Was glad to help a good friend, VK6UM Larry, with the repair of an IC-R8500 recently. After some digging around it was clear this was a later version than the schematics I could find online applied to. The fault was the blinking display, a characteristic of a PLL not locking up.
A few minutes with my ICQ7A used as a sniffer confirmed VCO_A had no output. A few voltage measurements and it appeared the special Icom chip, IC3, was not enabling the power to the VCO. Knowing that chip was likely to be unobtainable, and for thoroughness, I checked the main micro was sending instructions to the synthesizer board.
I was able to confirm both shift registers, 4094's, were receiving pulses. But the shift register feeding the special Icom chip had no signals on the output pins that drive pins labelled "CON0" through "CON3". It seemed a reasonable assumption that these pins mapped to the output pins enabling the VCO's. So a replacement shift register was obtained.

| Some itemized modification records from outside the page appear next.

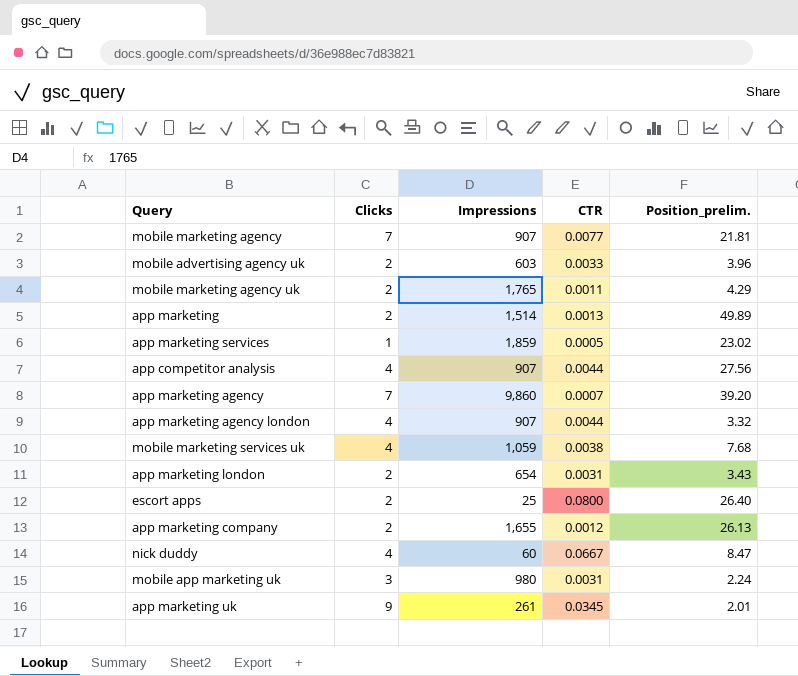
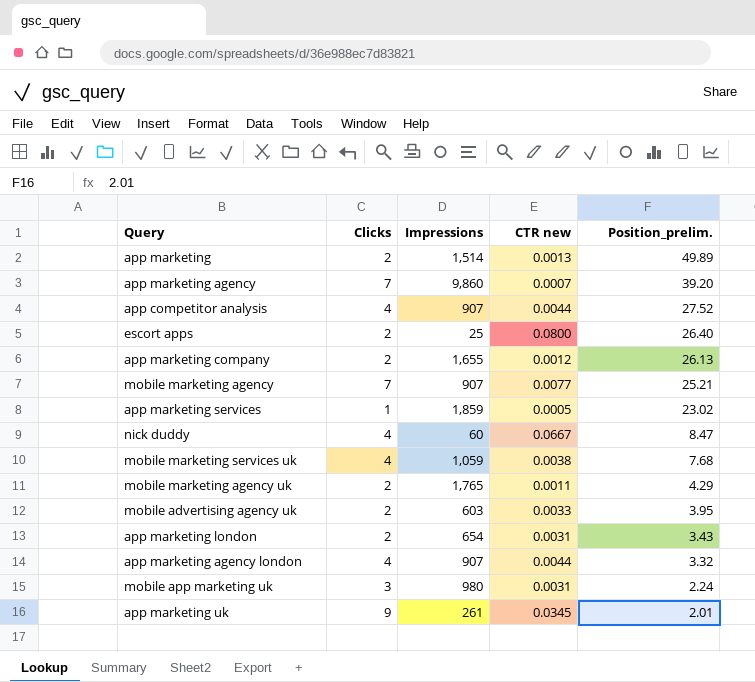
row order: none -> Position_prelim. descending
column name: CTR -> CTR new
app competitor analysis | Position_prelim.: 27.56 -> 27.52
mobile marketing agency | Position_prelim.: 21.81 -> 25.21
mobile advertising agency uk | Position_prelim.: 3.96 -> 3.95

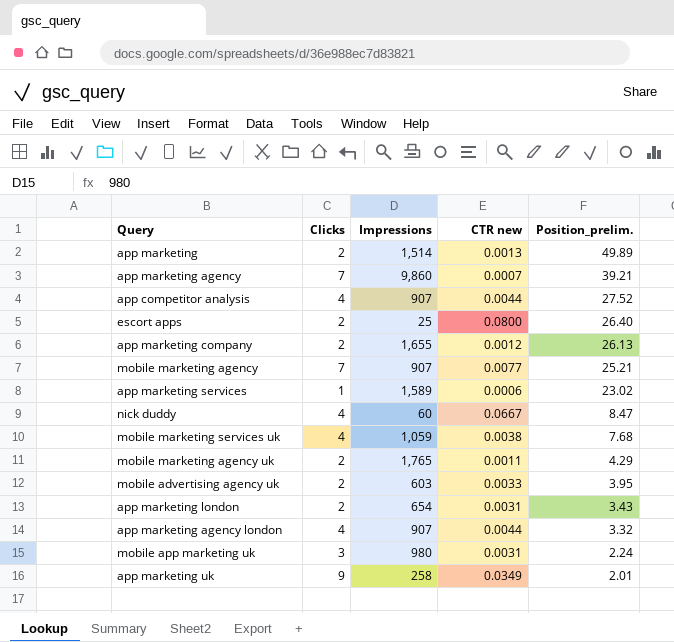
app marketing agency | Position_prelim.: 39.20 -> 39.21
app marketing services | Impressions: 1,859 -> 1,589
app marketing services | CTR new: 0.0005 -> 0.0006
app marketing uk | Impressions: 261 -> 258
app marketing uk | CTR new: 0.0345 -> 0.0349

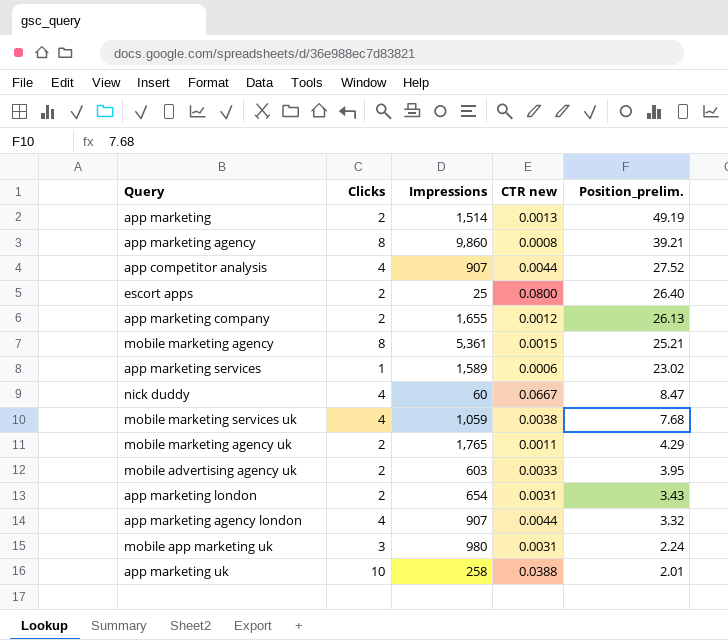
app marketing | Position_prelim.: 49.89 -> 49.19
app marketing agency | Clicks: 7 -> 8
app marketing agency | CTR new: 0.0007 -> 0.0008
mobile marketing agency | Clicks: 7 -> 8
mobile marketing agency | Impressions: 907 -> 5,361
mobile marketing agency | CTR new: 0.0077 -> 0.0015
app marketing uk | Clicks: 9 -> 10
app marketing uk | CTR new: 0.0349 -> 0.0388

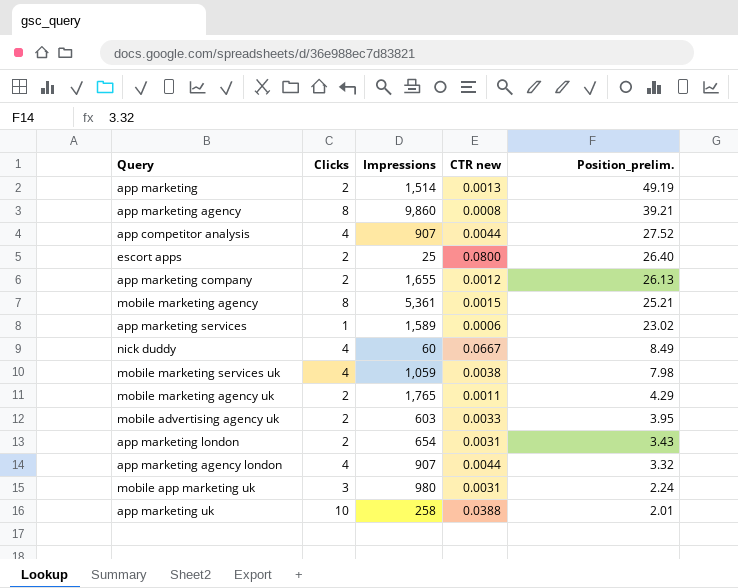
nick duddy | Position_prelim.: 8.47 -> 8.49
mobile marketing services uk | Position_prelim.: 7.68 -> 7.98

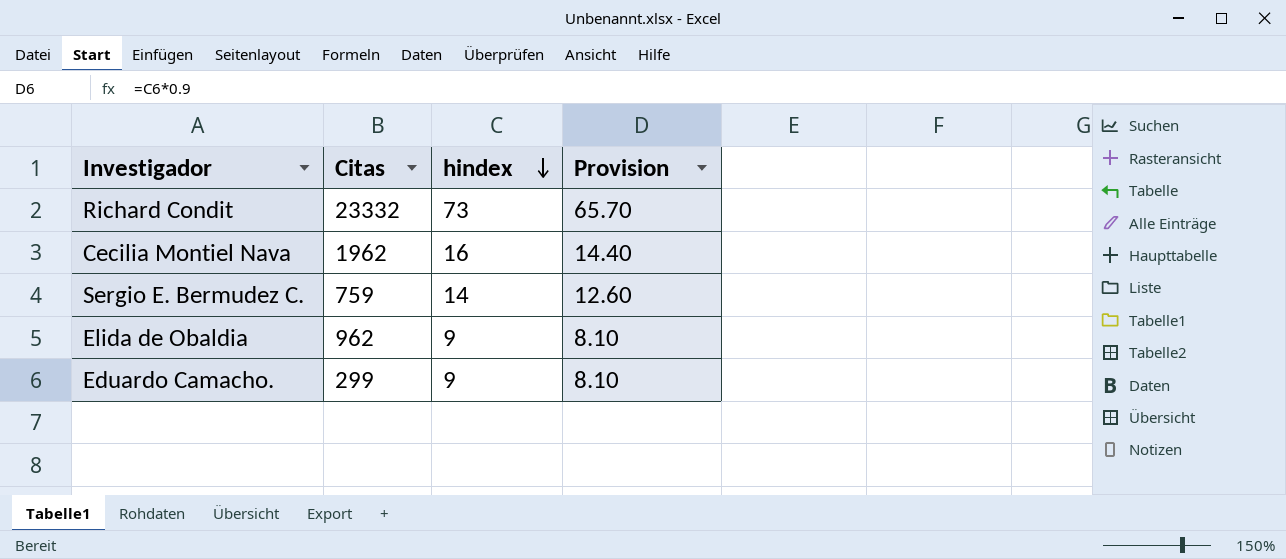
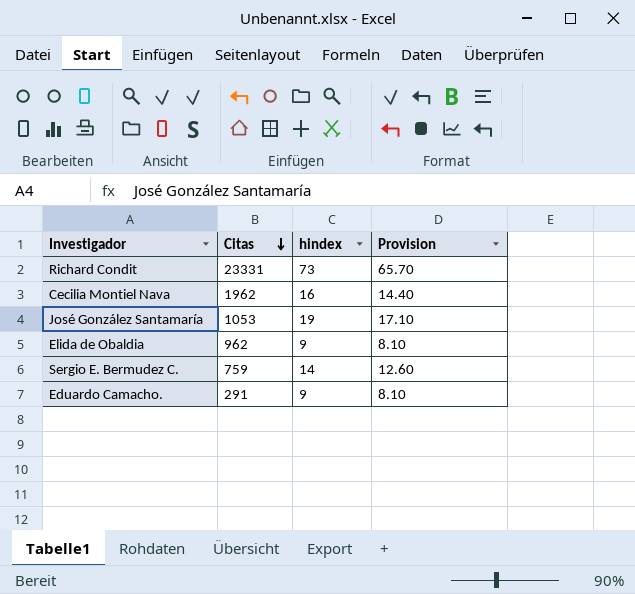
row order: hindex descending -> Citas descending
Richard Condit | Citas: 23332 -> 23331
row José González Santamaría: none -> 1053 | 19 | 17.10
Eduardo Camacho. | Citas: 299 -> 291

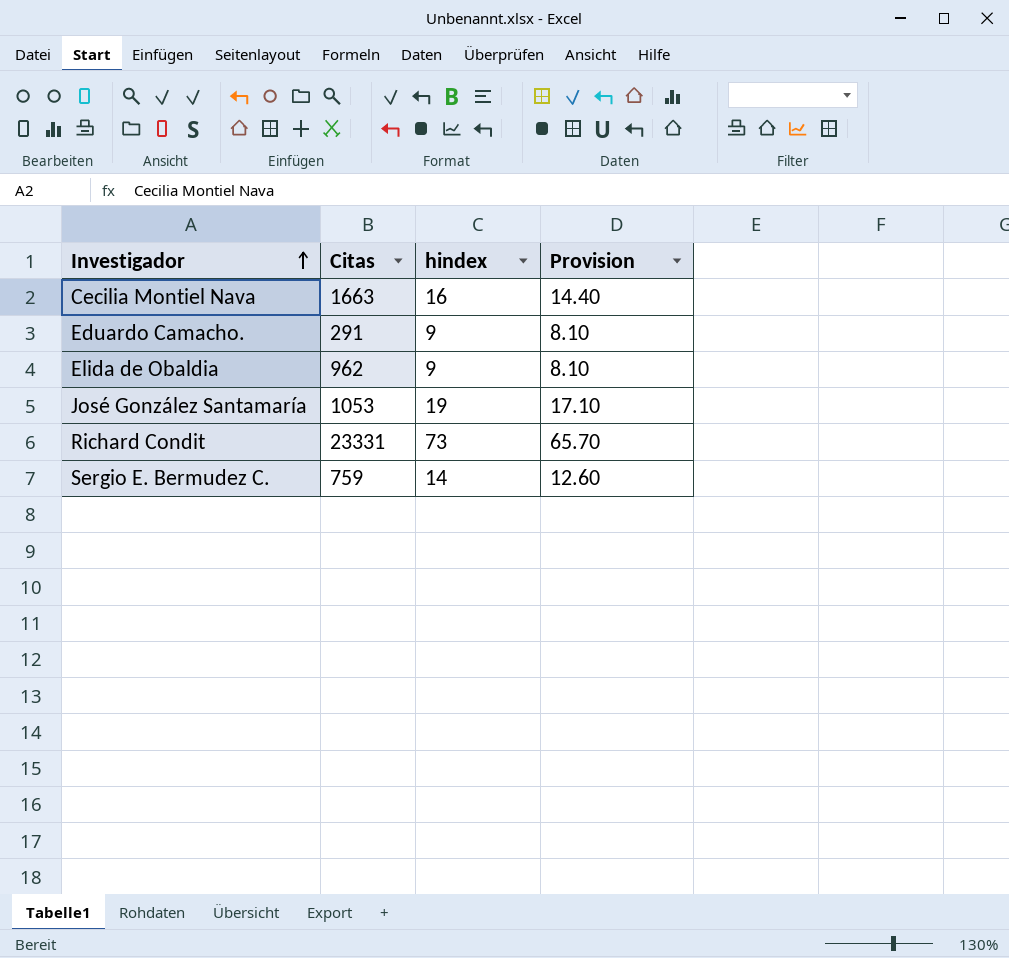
row order: Citas descending -> Investigador ascending
Cecilia Montiel Nava | Citas: 1962 -> 1663

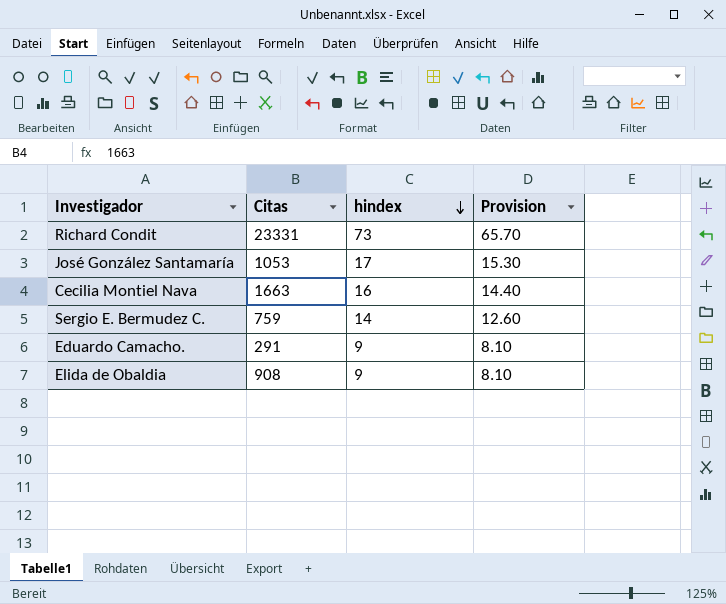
row order: Investigador ascending -> hindex descending
José González Santamaría | hindex: 19 -> 17
José González Santamaría | Provision: 17.10 -> 15.30
Elida de Obaldia | Citas: 962 -> 908

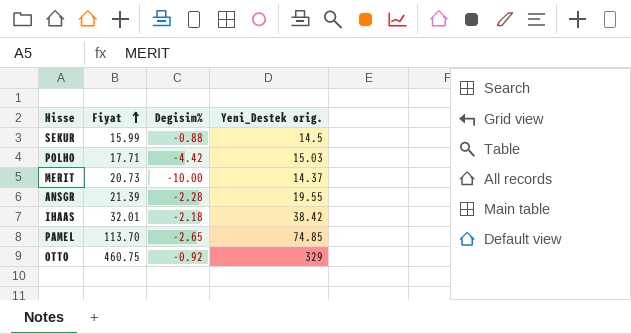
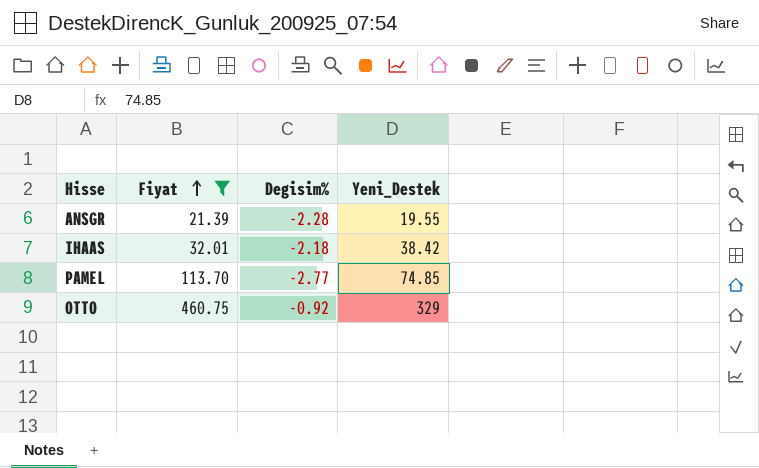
filter: none -> Fiyat >= 21.39
column name: Yeni_Destek orig. -> Yeni_Destek
PAMEL | Degisim%: -2.65 -> -2.77

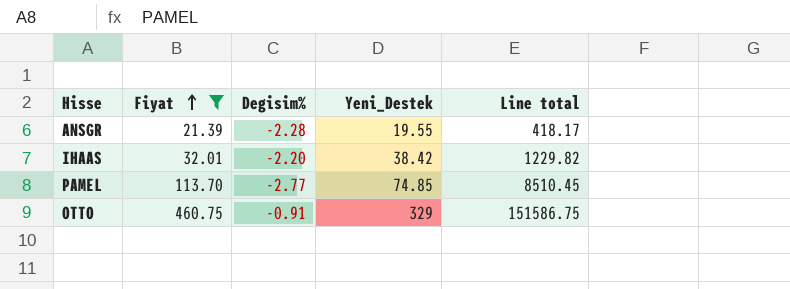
column Line total | formula: none -> [Fiyat] * [Yeni_Destek]
IHAAS | Degisim%: -2.18 -> -2.20
OTTO | Degisim%: -0.92 -> -0.91

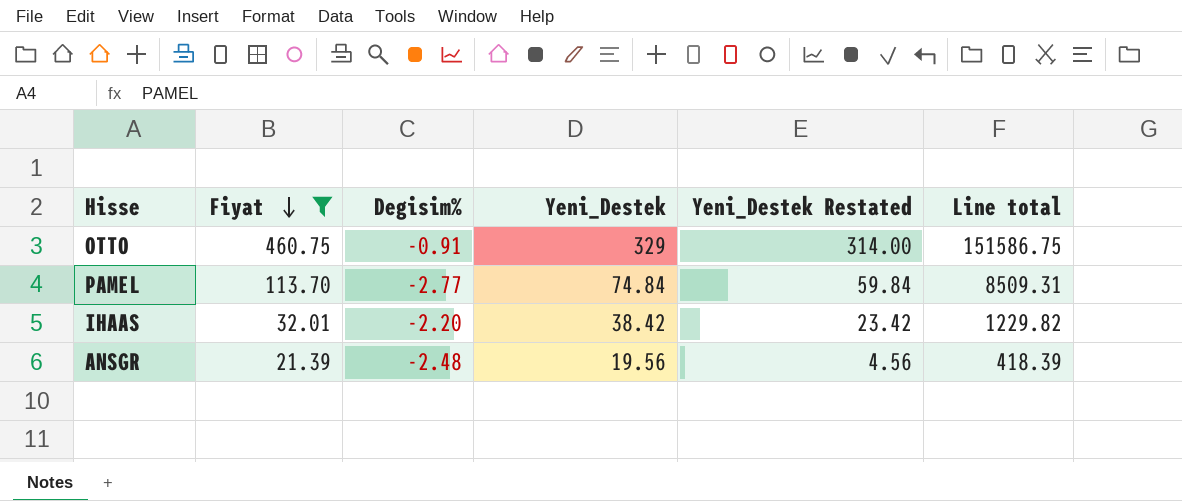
row order: Fiyat ascending -> Fiyat descending
column Yeni_Destek Restated | formula: none -> [Yeni_Destek] - 15
PAMEL | Yeni_Destek: 74.85 -> 74.84
PAMEL | Line total: 8510.45 -> 8509.31
ANSGR | Degisim%: -2.28 -> -2.48
ANSGR | Yeni_Destek: 19.55 -> 19.56
ANSGR | Line total: 418.17 -> 418.39

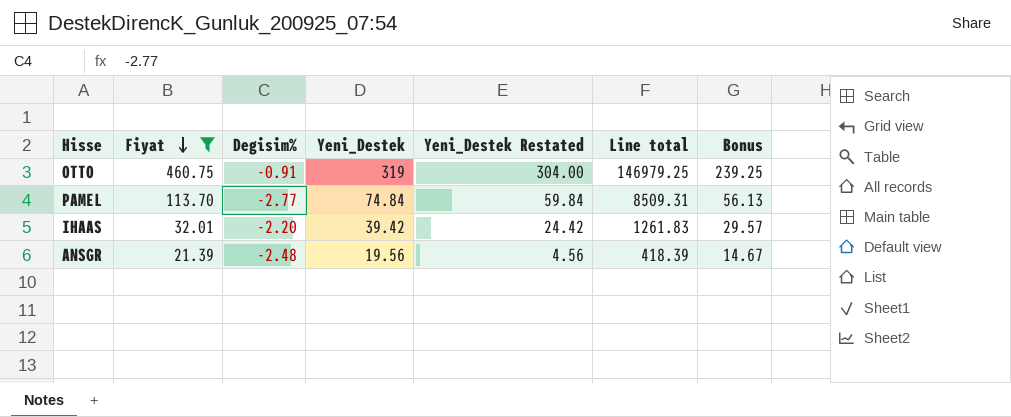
column Bonus | formula: none -> [Yeni_Destek] * 0.75
OTTO | Yeni_Destek: 329 -> 319
OTTO | Yeni_Destek Restated: 314.00 -> 304.00
OTTO | Line total: 151586.75 -> 146979.25
IHAAS | Yeni_Destek: 38.42 -> 39.42
IHAAS | Yeni_Destek Restated: 23.42 -> 24.42
IHAAS | Line total: 1229.82 -> 1261.83

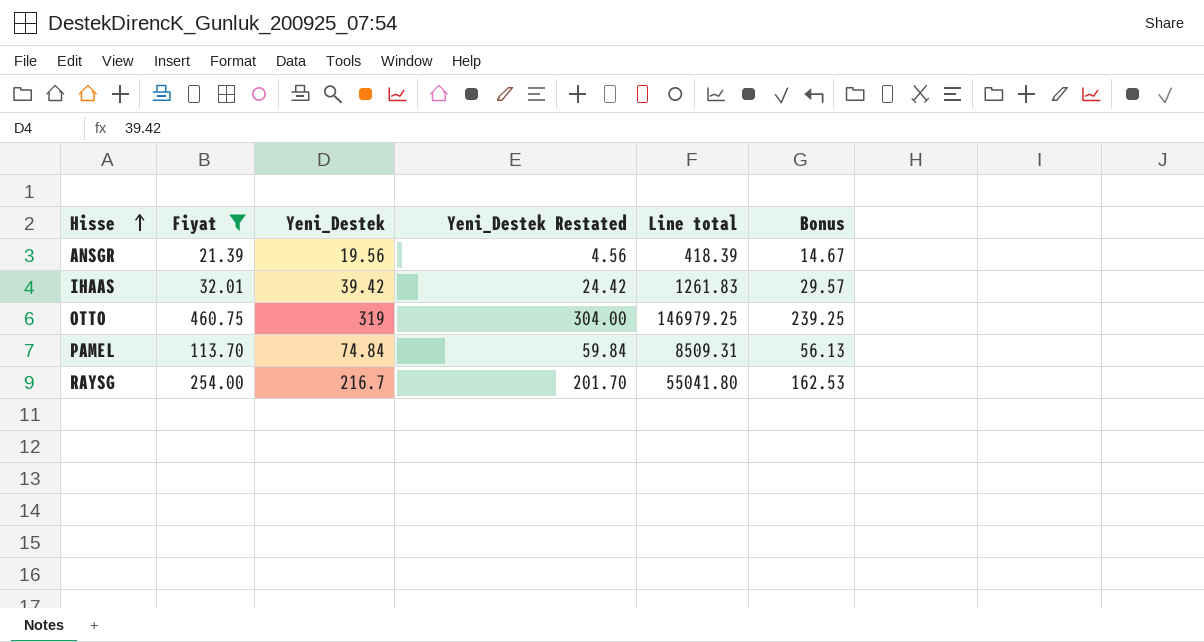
row order: Fiyat descending -> Hisse ascending
column Degisim% | position: 3 -> none
row RAYSG: none -> 254.00 | 216.7 | 201.70 | 55041.80 | 162.53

Upon installation there was no change. A closer examination showed the data pulse was too low in amplitude to be considered a logic high. It transpired, after a fair amount of thought and measurement, that the data line was being loaded by a 130 ohm resistance that should not have been there. The fault was traced to a capacitor array on the main board having broken down somehow. Once removed from the PCB no amount of cleaning the defective part could remove this unwanted resistance, though it did change in value.
A replacement part could not be found. So in desperation something was fabricated in-situ with 1206 22pF caps and fine wire. Partial success. The radio is now working within narrow segments of it's wideband coverage.